This is my last blog post about Storyline sliders…ever…I promise! Since sliders were introduced in Storyline 2, I have used them to slide/move all sorts of things, from 3D models, large images, to videos. I feel like I covered this topic end-to-end, and then some.
Someone had sent me a link to an article this morning with ‘before & after images’ of the Berlin Wall. He asked if these types of sliders could be done with Storyline and, if yes, how difficult it would be to implement. “Of course this can be done”, I replied. Then I made myself a coffee and set out to recreate one of the sliders shown in the article. It couldn’t have been simpler. One of the images is simply the thumb of a slider that sits on top of the other image. Finito, done, stick a fork in it.
No triggers, no layers, no variable gymnastics… nothing. Just a single slide with an image and a slider with a transparent track and an image as the thumb. The hardest part was to extract the images from the article’s URL and to create the transparent drag handle for the slider.
I purposely switched the order of my images, just to prove that I’m not cheating by simply showing the original slider in a web object. My slider doesn’t exactly mimic the online version in that it moves the top image rather than revealing/hiding it as the slider is moved. But I proved my point and stuck to the ‘one-coffee’ time limit! I even had time to do a second, slightly different version.
Besides the fun factor and nice visual effect, this type of slider could be useful in training as well. Imagine a course about a digital camera with all kinds of filter settings. A slider could be used to show a picture with and without specific filters applied.

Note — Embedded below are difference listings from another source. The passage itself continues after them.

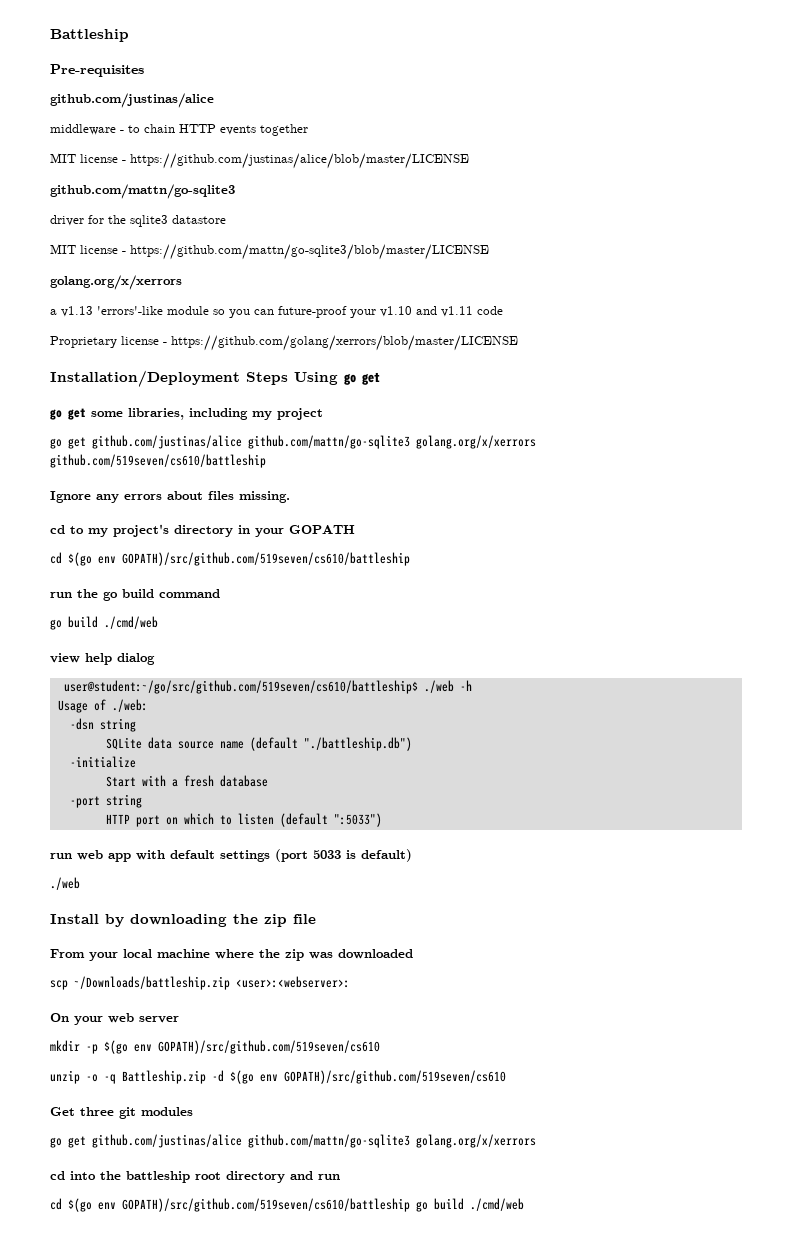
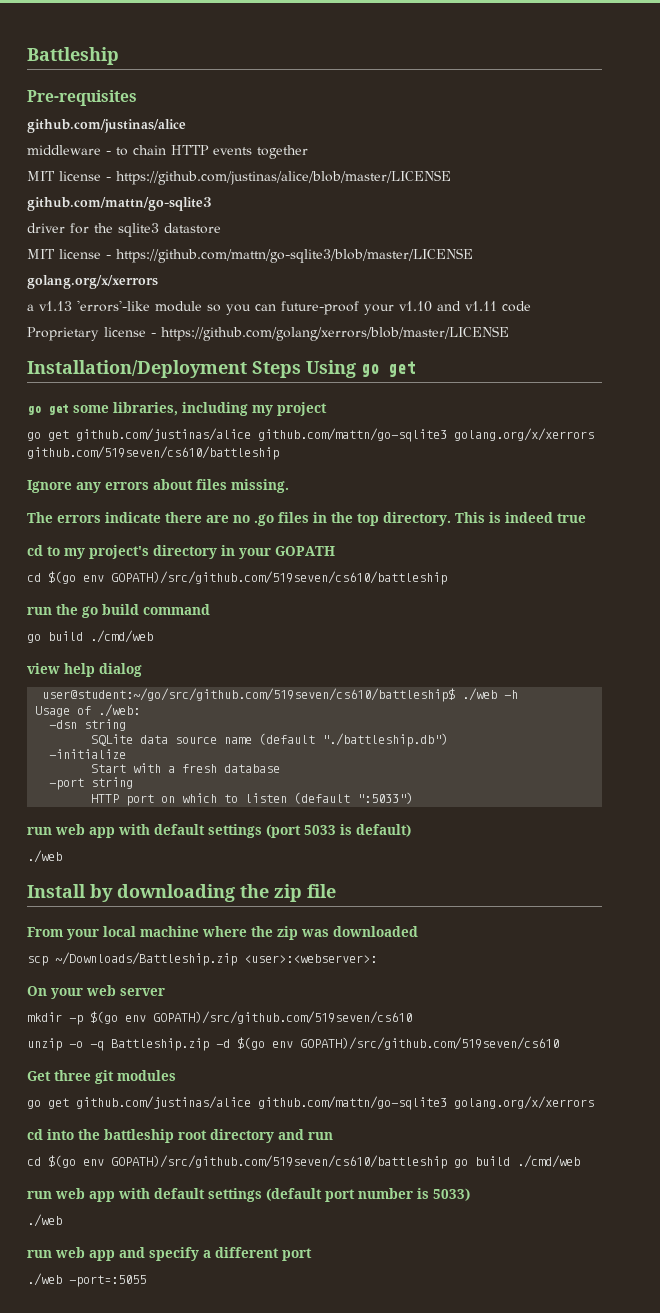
+ The errors indicate there are no .go files in the top directory. This is indeed true
- scp ~/Downloads/battleship.zip <user>:<webserver>:
+ scp ~/Downloads/Battleship.zip <user>:<webserver>:
+ run web app with default settings (default port number is 5033)
+ ./web
+ run web app and specify a different port
+ ./web -port=:5055

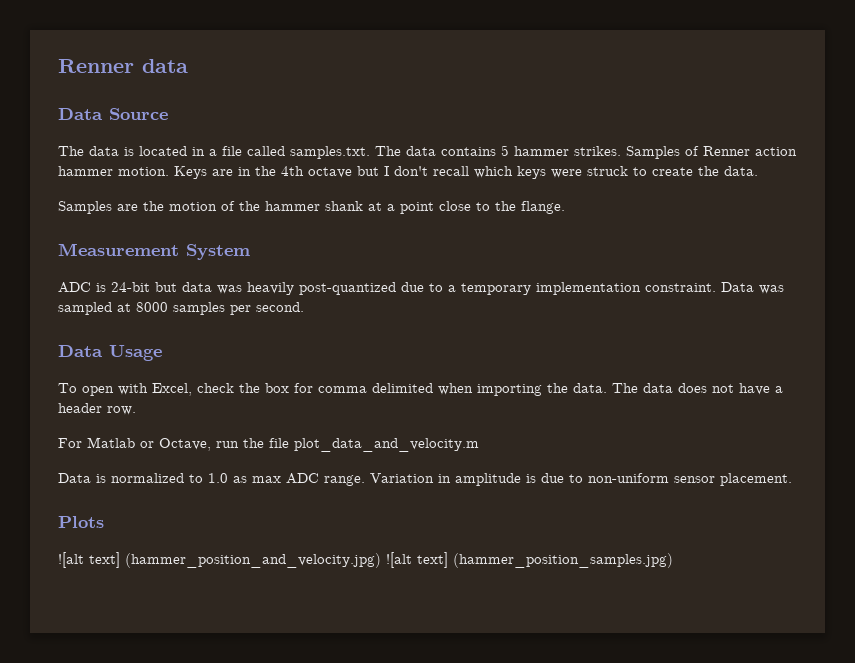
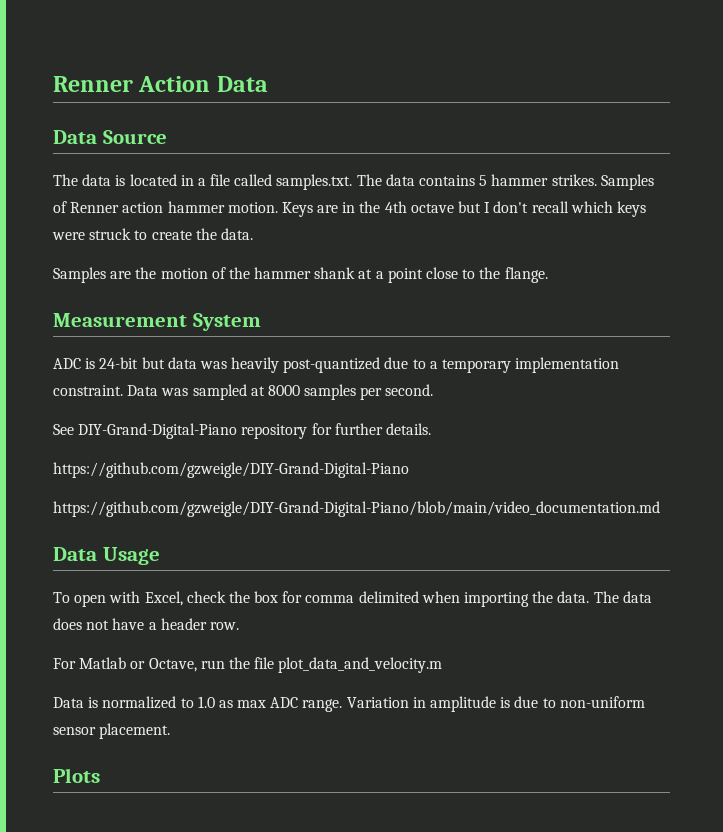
- Renner data
+ Renner Action Data
+ See DIY-Grand-Digital-Piano repository for further details.
+ https://github.com/gzweigle/DIY-Grand-Digital-Piano
+ https://github.com/gzweigle/DIY-Grand-Digital-Piano/blob/main/video_documentation.md
- ![alt text] (hammer_position_and_velocity.jpg) ![alt text] (hammer_position_samples.jpg)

Edit 09/24/2015: For weekly eLearning Challenge #100, I stuck with the ‘Berlin Wall’ theme and just put a slightly different spin on it. I had seen a nice interactive map in an online newspaper and thought it would be easy enough to recreate. Nothing fancy here, just an image object with two states that is part of a group. The group is moved up/down/left/right with simple motion path animations and a bit of math.